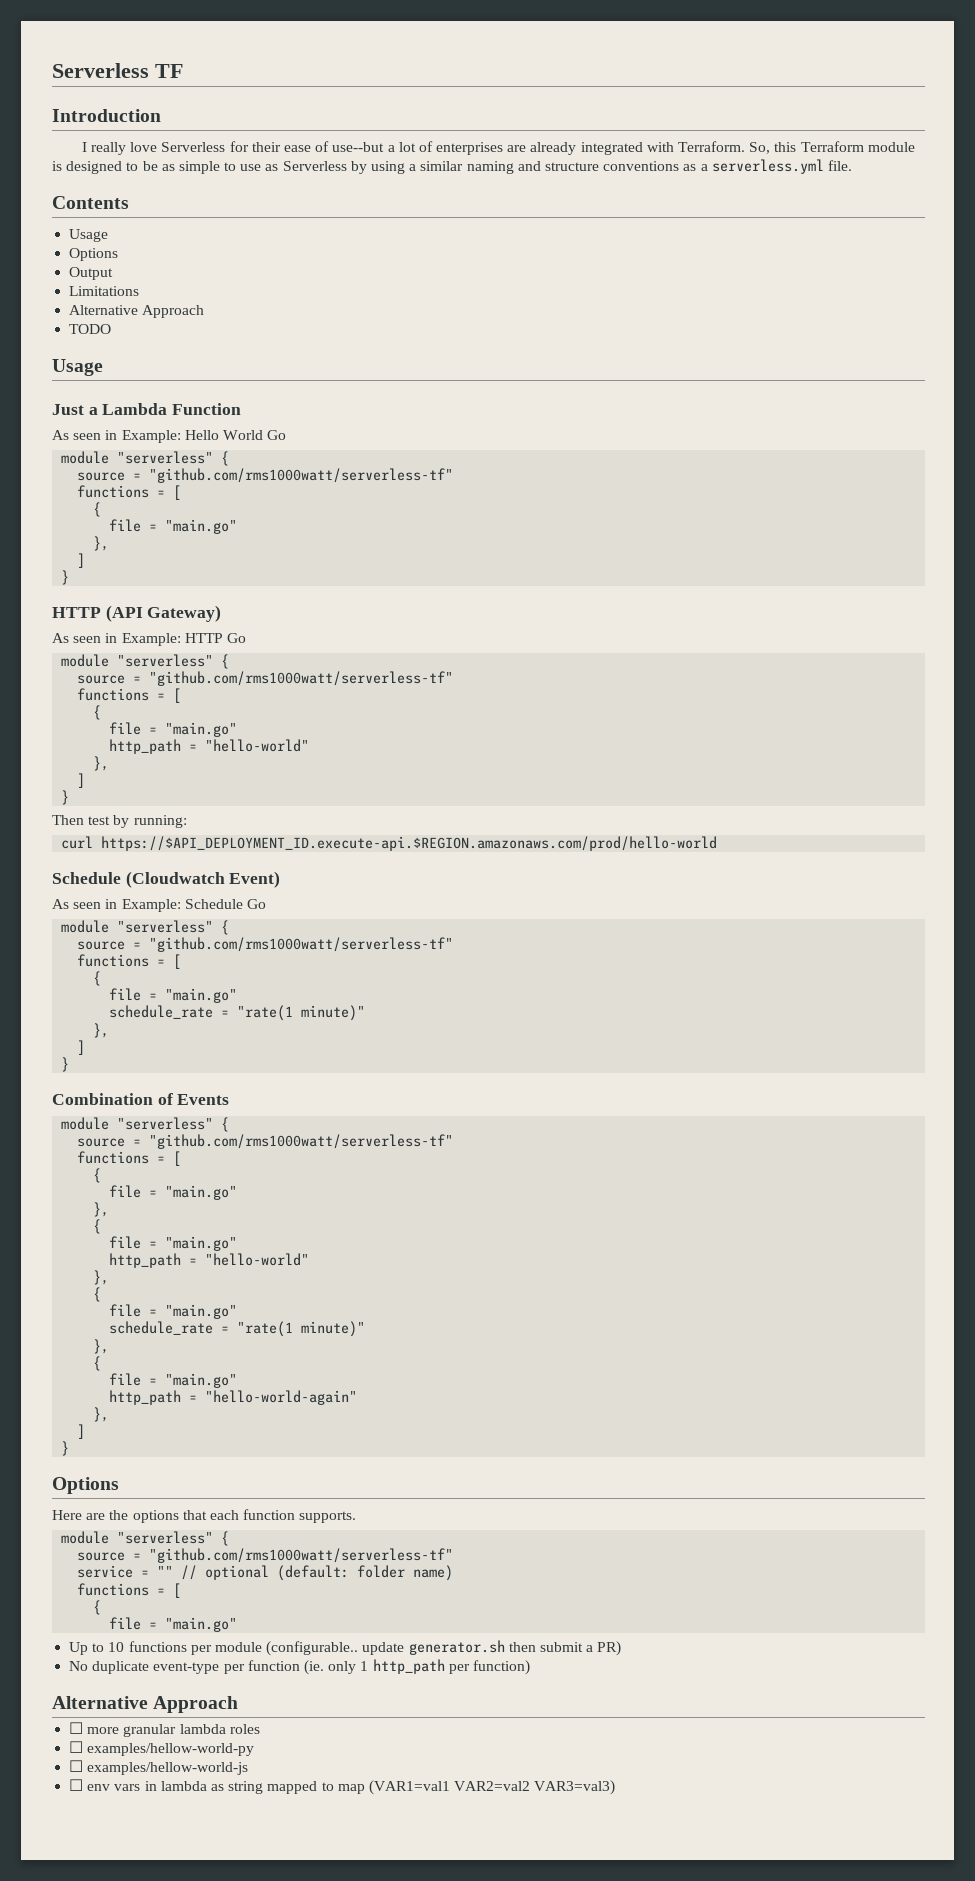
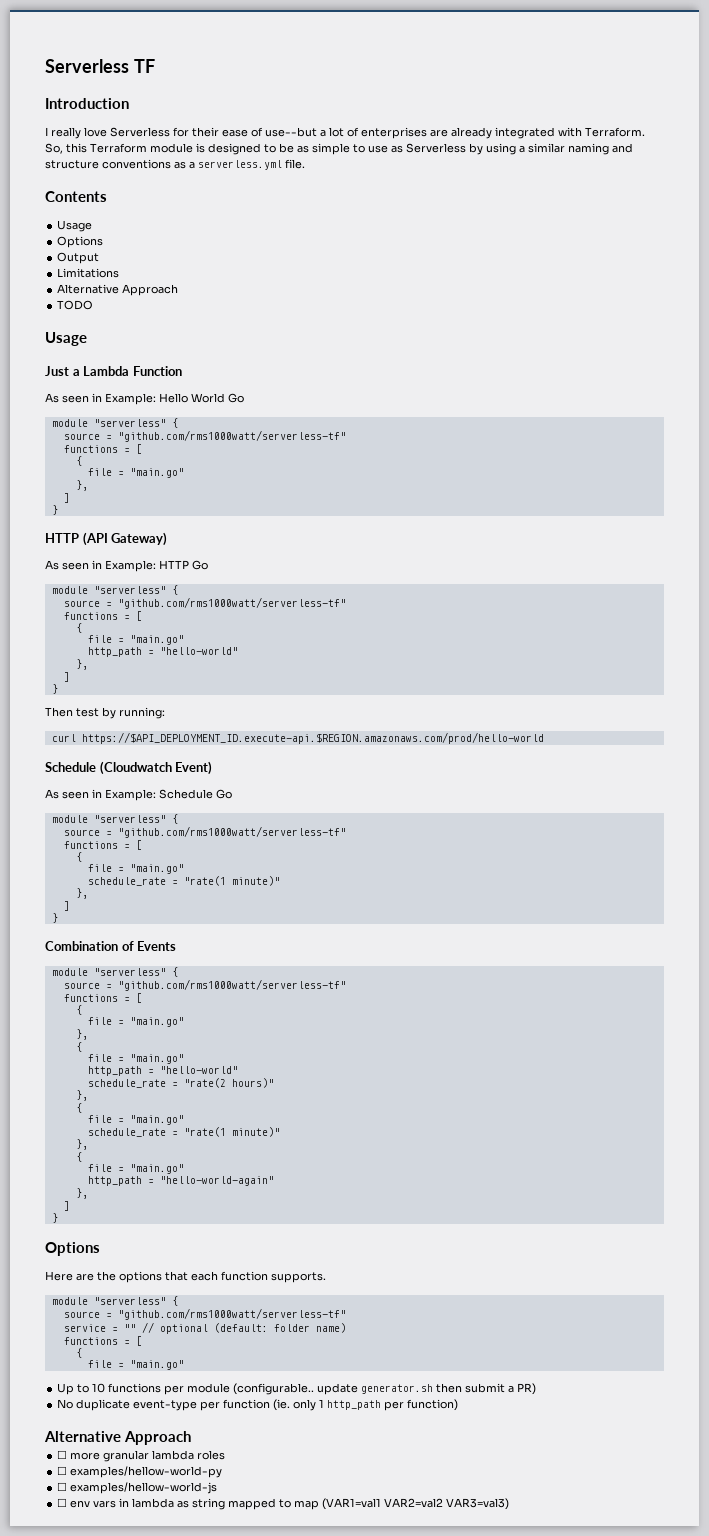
+ schedule_rate = "rate(2 hours)"

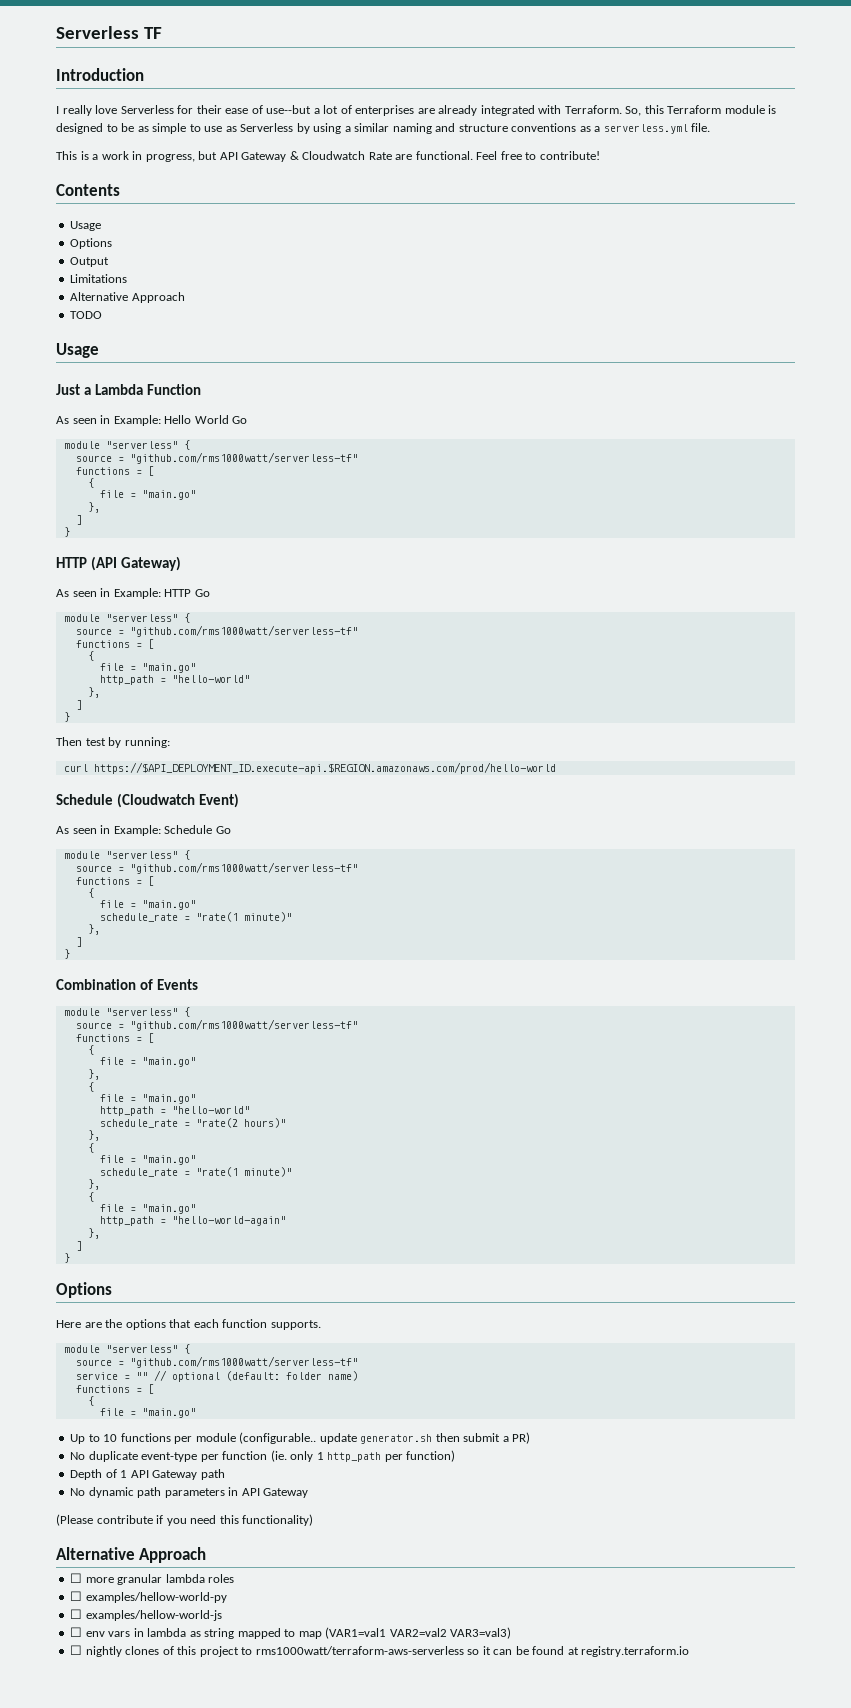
+ This is a work in progress, but API Gateway & Cloudwatch Rate are functional. Feel free to contribute!
+ Depth of 1 API Gateway path
+ No dynamic path parameters in API Gateway
+ (Please contribute if you need this functionality)
+ ☐ nightly clones of this project to rms1000watt/terraform-aws-serverless so it can be found at registry.terraform.io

## Try it
Find the line that contains "API Gateway path". Repeat it and every line after it, exactly as written, up to and including the last line of the records above.

## Completed task
+ Depth of 1 API Gateway path
+ No dynamic path parameters in API Gateway
+ (Please contribute if you need this functionality)
+ ☐ nightly clones of this project to rms1000watt/terraform-aws-serverless so it can be found at registry.terraform.io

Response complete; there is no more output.